### EXERCISE BRIEF:
Copy all lines holding the word "nowrap" from the entries.

(Screenshot and code edit data)
- - -
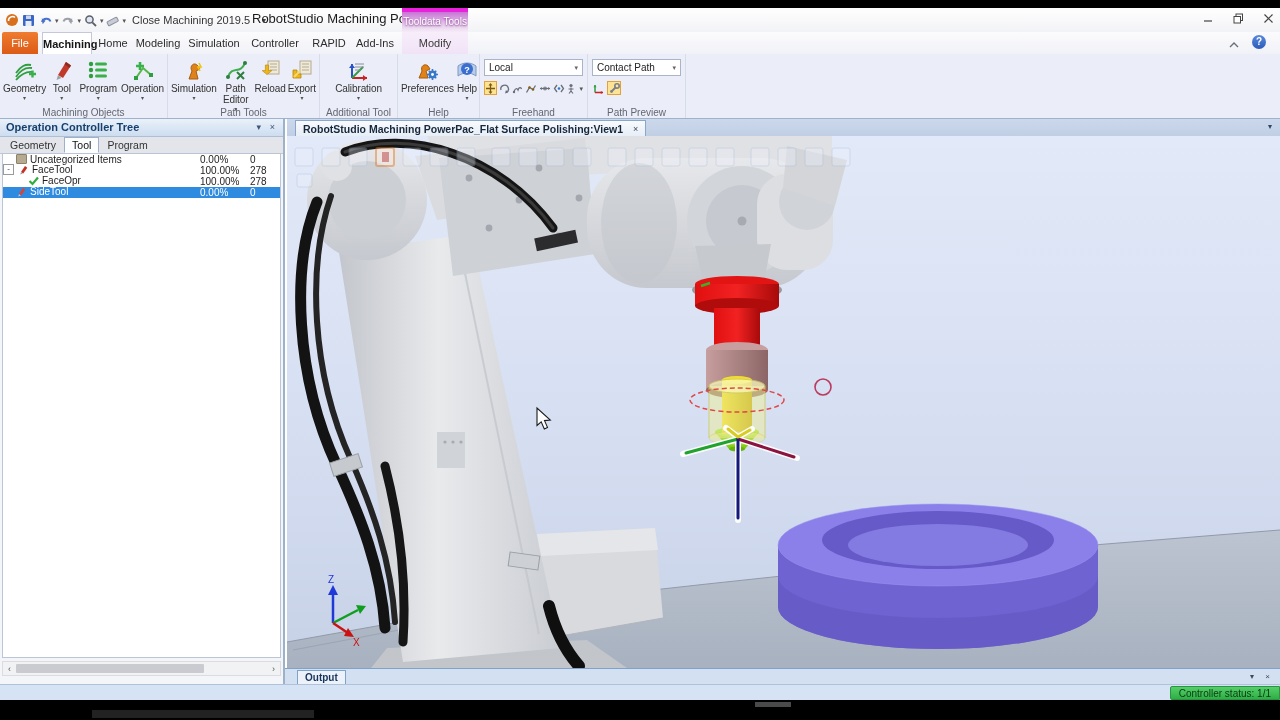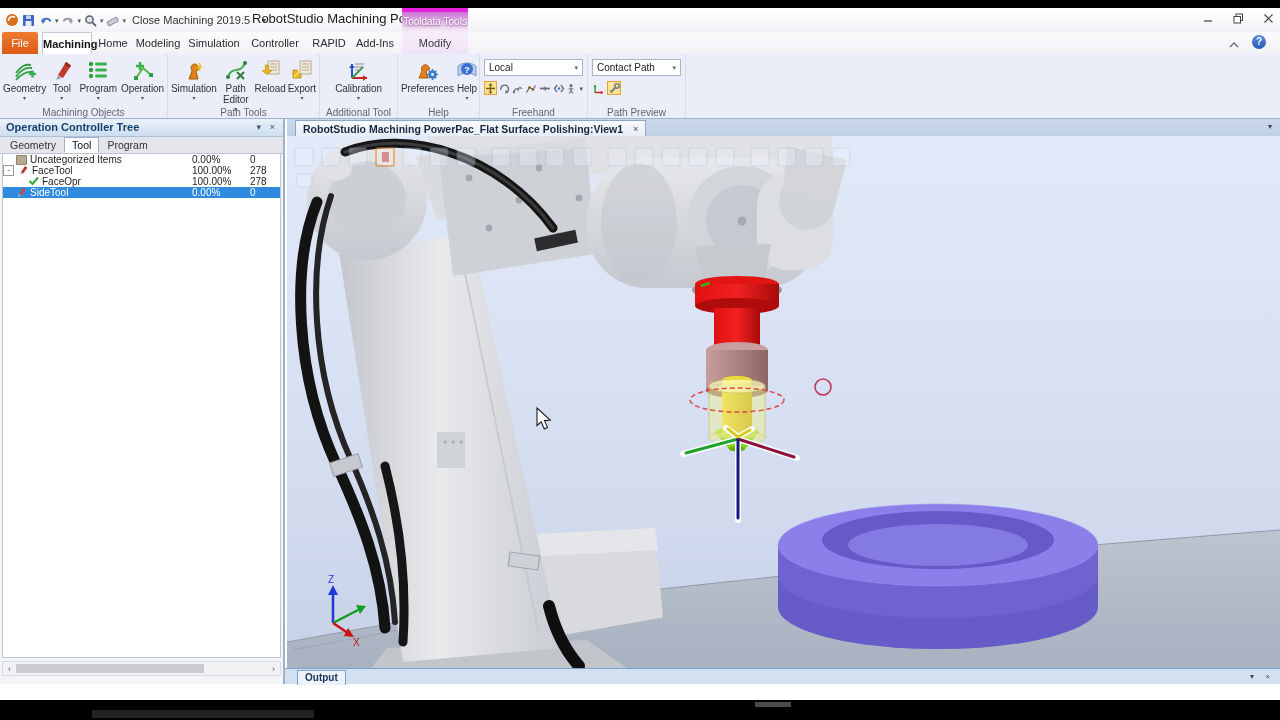--- a/index.html
+++ b/index.html
@@ -61,22 +61,22 @@
   .lp-tabs{height:16px;background:#e3e5ea;display:flex;border-bottom:1px solid #c3c7d0;padding-left:2px;}
   .lp-tab{font-size:10.5px;line-height:15px;padding:0 7px;color:#333;border:1px solid transparent;box-sizing:border-box;cursor:default;}
   .lp-tab.active{background:#fcfdff;border:1px solid #9fb0c8;border-bottom-color:#fcfdff;color:#101010;}
   .lp-tree{position:absolute;top:34px;left:2px;right:2px;bottom:26px;background:#fff;border:1px solid #bac5d5;}
   .tree-hdr{height:14px;display:flex;font-size:10px;color:#444;border-bottom:1px solid #e4e4e4;align-items:center;}
   .th-obj{flex:1;padding-left:8px;border-right:1px solid #e4e4e4;height:100%;line-height:14px;}
   .th-reach{width:50px;padding-left:2px;border-right:1px solid #e4e4e4;height:100%;line-height:14px;}
   .th-target{width:30px;padding-left:2px;overflow:hidden;white-space:nowrap;height:100%;line-height:14px;}
   .trow{display:flex;align-items:center;height:11px;font-size:10px;color:#1d1d1d;white-space:nowrap;cursor:default;}
   .trow.sel{background:#2f8be0;color:#fff;}
-  .t-name{flex:1;display:flex;align-items:center;gap:3px;overflow:hidden;}
-  .t-reach{width:58px;}
+  .t-name{flex:1;display:flex;align-items:flex-start;gap:3px;overflow:hidden;}
+  .t-reach{width:50px;}
   .t-target{width:30px;}
   .ind1{width:10px;flex:none;}
   .ind2{width:22px;flex:none;}
   .exp{width:9px;height:9px;flex:none;border:1px solid #9a9a9a;background:#fff;font-size:8px;line-height:7px;text-align:center;color:#333;margin-right:1px;}
   .i-box{width:9px;height:8px;flex:none;background:#b6aa92;border:1px solid #8d8268;border-radius:1px;}
   .lp-scroll{position:absolute;bottom:8px;left:2px;right:2px;height:13px;background:#f1f2f4;border:1px solid #dadce1;
              display:flex;align-items:center;font-size:9px;color:#555;}
   .sc-arrow{width:13px;text-align:center;cursor:default;}
   .sc-thumb{width:188px;height:9px;background:#c9cbd1;border-radius:1px;}
   .sc-space{flex:1;}
@@ -705,19 +705,22 @@
       <path d="M250,272 l0,17.5 l4.2,-3.6 l3.1,7 l3.2,-1.5 l-3,-6.8 l5.8,-0.5 Z" fill="#fdfdfd" stroke="#1a1a1a" stroke-width="1.1"></path>
     </svg>
   </div>
 
   <div class="output-bar">
     <div class="out-tab">Output</div>
     <span class="out-ic" style="right:26px;">▾</span>
     <span class="out-ic" style="right:10px;">×</span>
   </div>
 
+  <div class="status-bar">
+    <span class="ctrl-badge">Controller status: 1/1</span>
+  </div>
 
 </div>
 
 <div class="bottombar">
   <div class="seg1"></div>
   <div class="seg2"></div>
 </div>
 
 </body></html>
- - -
### TASK RESPONSE:
   .th-target{width:30px;padding-left:2px;overflow:hidden;white-space:nowrap;height:100%;line-height:14px;}
   .trow{display:flex;align-items:center;height:11px;font-size:10px;color:#1d1d1d;white-space:nowrap;cursor:default;}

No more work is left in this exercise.